Con caparbietà e collaborazione, tra molte difficoltà e superando le resistenze e le diffidenze, in otto anni la cooperativa ha portato a compimento 72 alloggi, 5 negozi e contribuito all’ultimazione di altre 12 abitazioni iniziate da un’altra impresa edile: ogni appartamento di circa 93 metri quadri calpestabili più poggioli, garage e cantina veniva a costare un terzo del prezzo di mercato.

Il suo impegno politico e sindacale lo ha sempre portato in prima fila nelle lotte a favore delle classi meno abbienti. Nonostante la prematura scomparsa, avvenuta nel 1985, ha lasciato un grande insegnamento: con la perseveranza, lo spirito di cooperazione e i sani principi, anche i sogni ritenuti impossibili possono realizzarsi e creare realtà positive atte a migliorare la qualità della vita dell’intera comunità.

Il torneo prevede le qualificazioni giovedì 27, le semifinali venerdì 28 e sabato 29 le finali. L’intero ricavato sarà destinato al miglioramento del parco, che è dedicato proprio a Tortella.

grigliata-carneMa le iniziative non finiscono qui. Sabato 29 agosto alle 20.30 sempre presso il Parco Giochi Tortella si tiene la Seconda Grigliata di Quartiere. Il menù prevede grigliata di carne, polenta, patate al forno, acqua e birra media. Quota di partecipazione 10 euro, da versarsi entro giovedì 27 agosto presso il Bar Papillon in via Volturno.

La grigliata di quartiere é un iniziativa che coinvolge direttamente alcune persone del quartiere con lo scopo di passare una giornata insieme divertendosi. Gli iscritti possono contribuire all’iniziativa per renderla speciale portando qualcosa da casa. L’intero ricavato dell’evento sarà utilizzato anche qui per migliorare il parco.

Alcune realtà commerciali del quartiere attivate dalle stesse persone che parteciperanno al torneo hanno contribuito orgogliose al sostegno dell’iniziativa e delle squadre formate dai cittadini del quartiere fornendo gratuitamente le magliette con la stampa del relativo sponsor.

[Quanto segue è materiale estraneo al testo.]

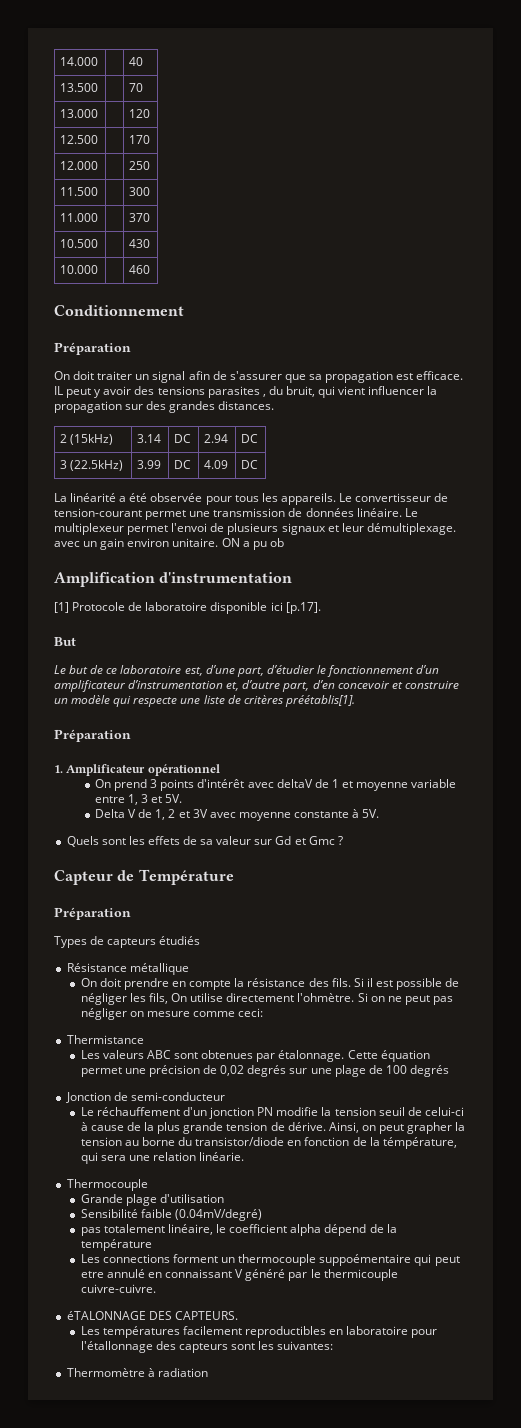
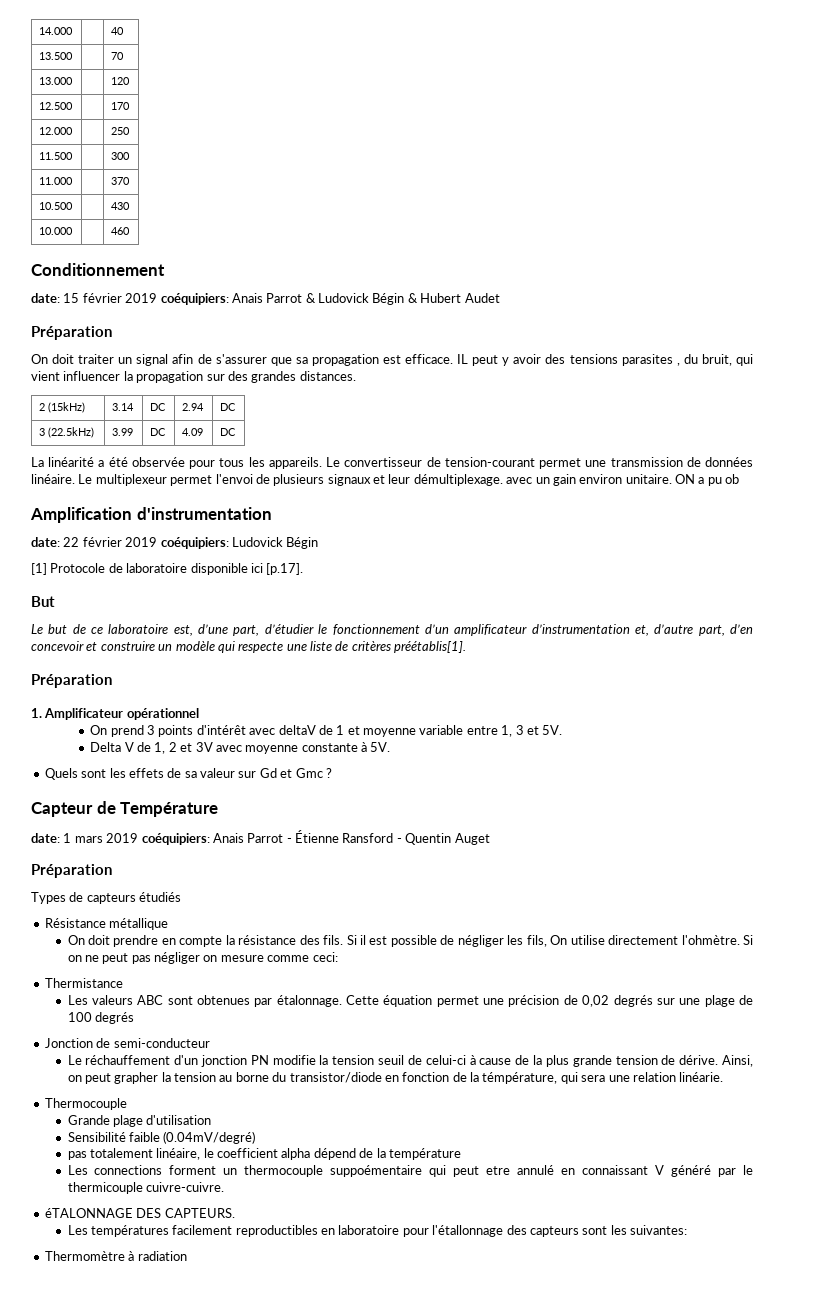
(184, 310) none -> [31,293,500,305] // date: 15 février 2019 coéquipiers: Anais Parrot & Ludovick Bégin & Hubert Audet
(293, 577) none -> [31,537,319,549] // date: 22 février 2019 coéquipiers: Ludovick Bégin
(234, 877) none -> [31,830,490,845] // date: 1 mars 2019 coéquipiers: Anais Parrot - Étienne Ransford - Quentin Auget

L’obiettivo principale di questi tre giorni di festa è quello di coinvolgere attivamente le persone che vivono nel quartiere nell’organizzazione, realizzazione e partecipazione a momenti di incontro comunitari, in cui poter parlare e confrontarsi.

Le persone che si attivano nella promozione, nell’organizzazione e nella partecipazione ad un’iniziativa comunitaria sviluppano un senso di appartenenza ad un gruppo e si sentono fortemente motivate a prendere parte a processi di costruzione collettiva. Questo “sentirsi parte” mette in moto riconoscimenti reciproci, sentimenti di affetto a partire dai quali si sviluppa la fiducia che “insieme si può fare”: ed è cosi che nasce il senso del “noi”.

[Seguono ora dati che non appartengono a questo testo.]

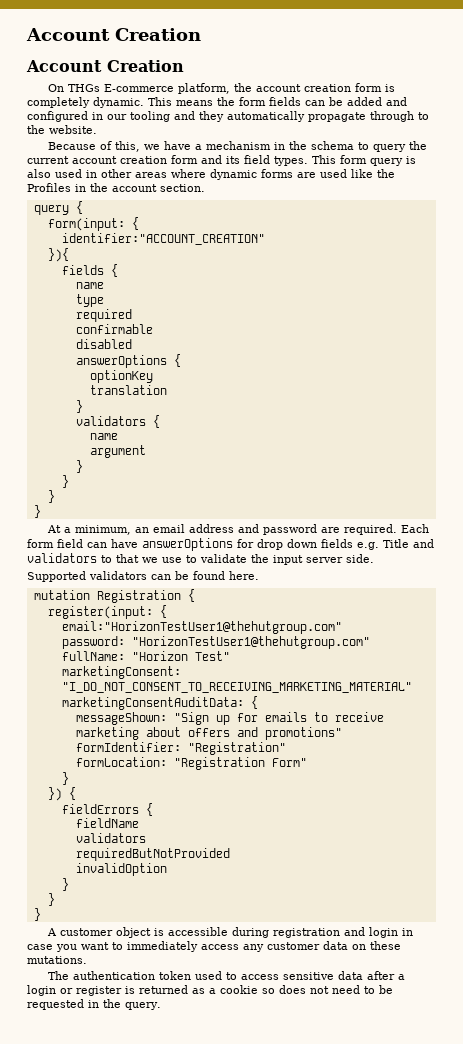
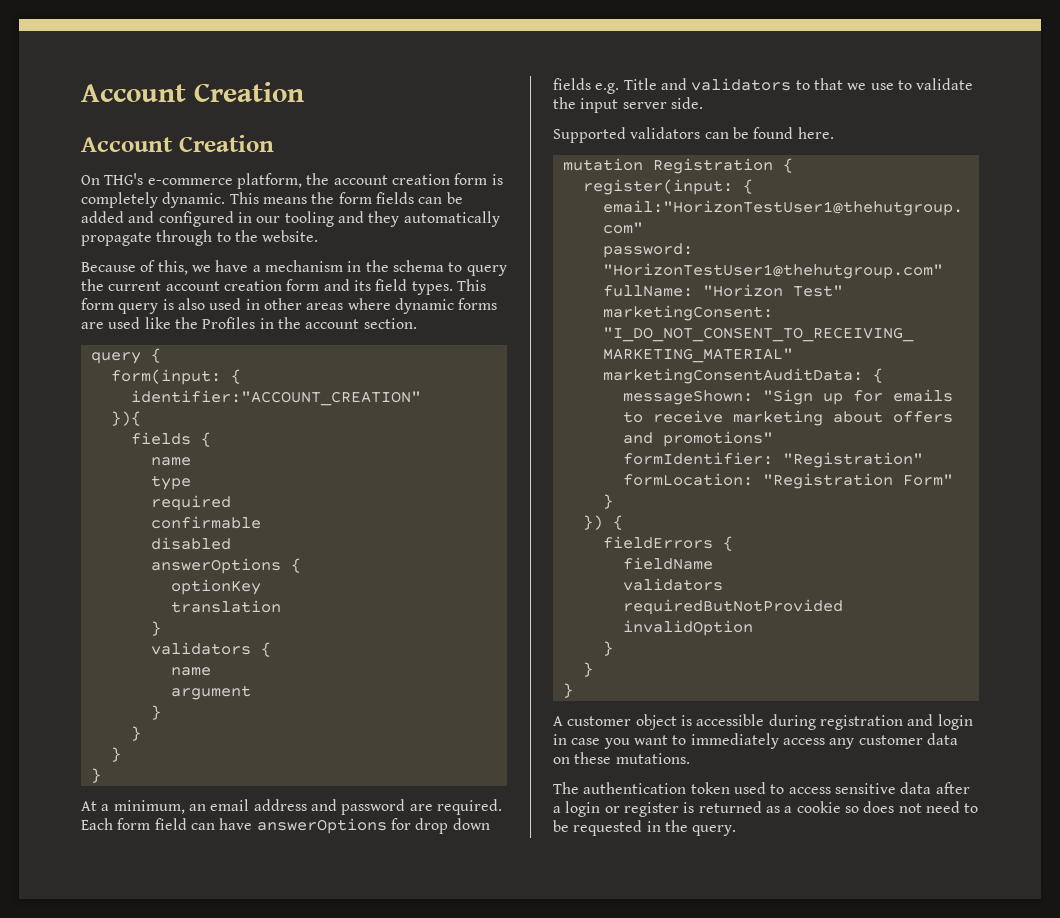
[67,84,174,92] THGs E-commerce -> [104,173,233,185] THG's e-commerce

Le scorse due iniziative, la prima Grigliata di quartiere e la Porchetta di quartiere, sono stati processi costruttivi di sviluppo caratterizzati da apertura messa in rete di risorse, ricerca di soluzioni condivise ai problemi comuni. Durante le iniziative l’interazione tra le persone ha prodotto responsabilità per il bene comune, sono state raccolte offerte libere ed è stato accantonato un piccolo budget, un “fondo di quartiere” che come deciso dai partecipanti sarà utilizzato prossimamente per l’acquisto di una nuova giostra per il Parco Giochi.

In questo modo il lavoro di comunità sostiene e sviluppa le risorse delle persone e dei gruppi, aiutandole a mettersi in rete in un clima di fiducia e riconoscimento reciproco, in vista di un obiettivo più generale: promuovere un ambiente sociale in cui la qualità della vita sia alimentata da processi relazionali che mettono in moto corresponsabilità fra cittadini.

Di questa bella iniziativa daremo ampio resoconto sul prossimo numero del Baco, grazie anche alle foto di Matteo Castioni e Chiara Zardini.